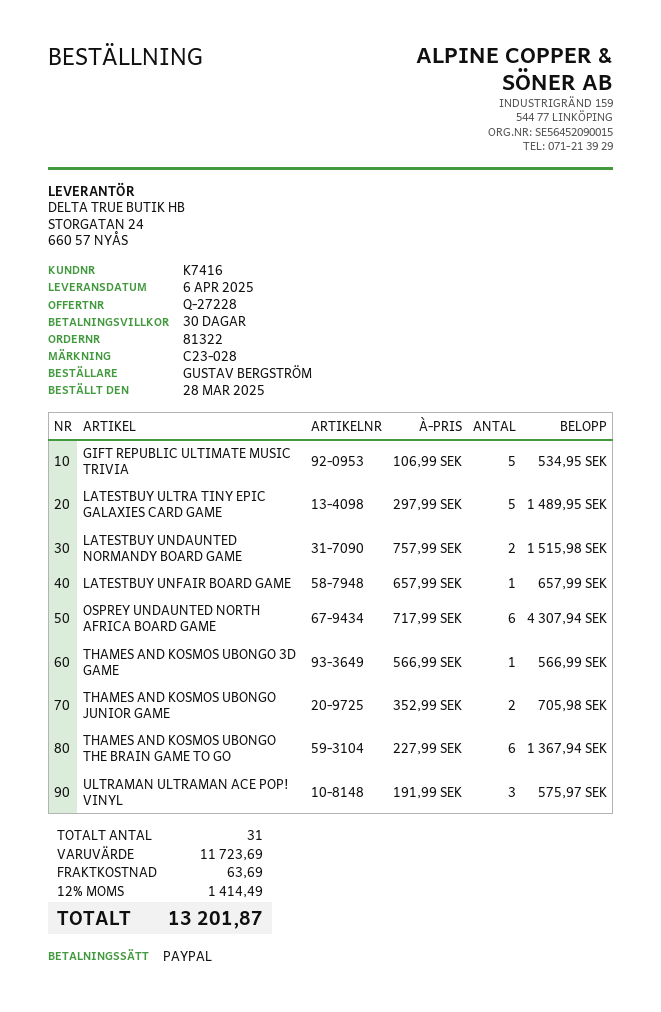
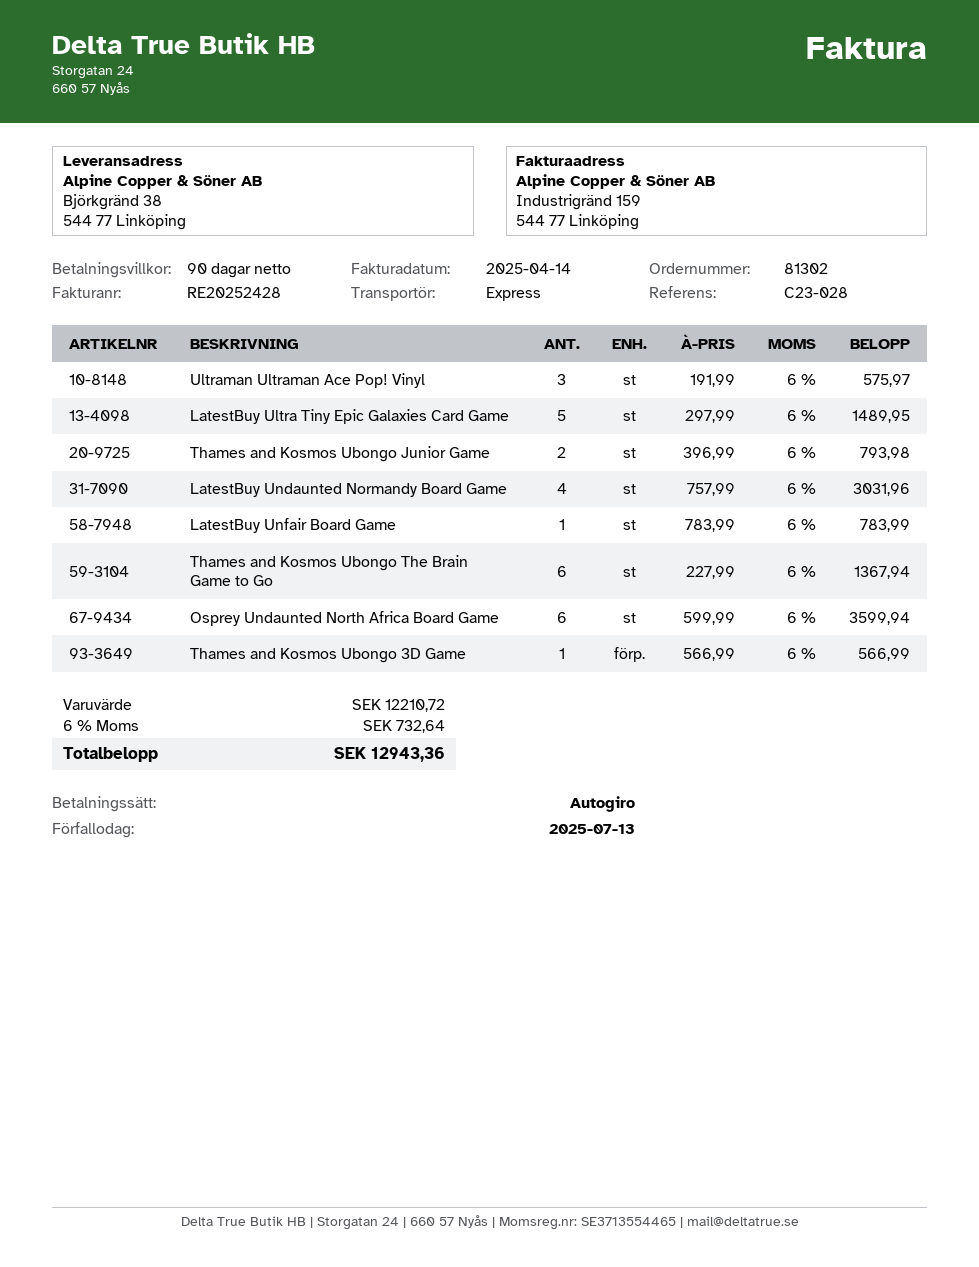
order number: 81322 -> 81302
payment terms: 30 days -> 90 days
payment method: PayPal -> direct debit
GIFT REPUBLIC ULTIMATE MUSIC TRIVIA: 5 x 106.99 = 534.95 -> none
LATESTBUY UNDAUNTED NORMANDY BOARD GAME: 2 x 757.99 = 1515.98 -> 4 x 757.99 = 3031.96
LATESTBUY UNFAIR BOARD GAME: 1 x 657.99 = 657.99 -> 1 x 783.99 = 783.99
OSPREY UNDAUNTED NORTH AFRICA BOARD GAME: 6 x 717.99 = 4307.94 -> 6 x 599.99 = 3599.94
THAMES AND KOSMOS UBONGO JUNIOR GAME: 2 x 352.99 = 705.98 -> 2 x 396.99 = 793.98
subtotal: 11723.69 -> 12210.72
shipping: 63.69 -> none
tax: 12% = 1414.49 -> 6% = 732.64
total: 13201.87 -> 12943.36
----
_WHAT TO PRODUCE_:
Repeat only the stretch of lines that opens with the line containing "payment terms: 30 days -> 90 days" and closes with the final line of the entries, both included, exactly as written.

_SOLUTION TO THE EXERCISE_:
payment terms: 30 days -> 90 days
payment method: PayPal -> direct debit
GIFT REPUBLIC ULTIMATE MUSIC TRIVIA: 5 x 106.99 = 534.95 -> none
LATESTBUY UNDAUNTED NORMANDY BOARD GAME: 2 x 757.99 = 1515.98 -> 4 x 757.99 = 3031.96
LATESTBUY UNFAIR BOARD GAME: 1 x 657.99 = 657.99 -> 1 x 783.99 = 783.99
OSPREY UNDAUNTED NORTH AFRICA BOARD GAME: 6 x 717.99 = 4307.94 -> 6 x 599.99 = 3599.94
THAMES AND KOSMOS UBONGO JUNIOR GAME: 2 x 352.99 = 705.98 -> 2 x 396.99 = 793.98
subtotal: 11723.69 -> 12210.72
shipping: 63.69 -> none
tax: 12% = 1414.49 -> 6% = 732.64
total: 13201.87 -> 12943.36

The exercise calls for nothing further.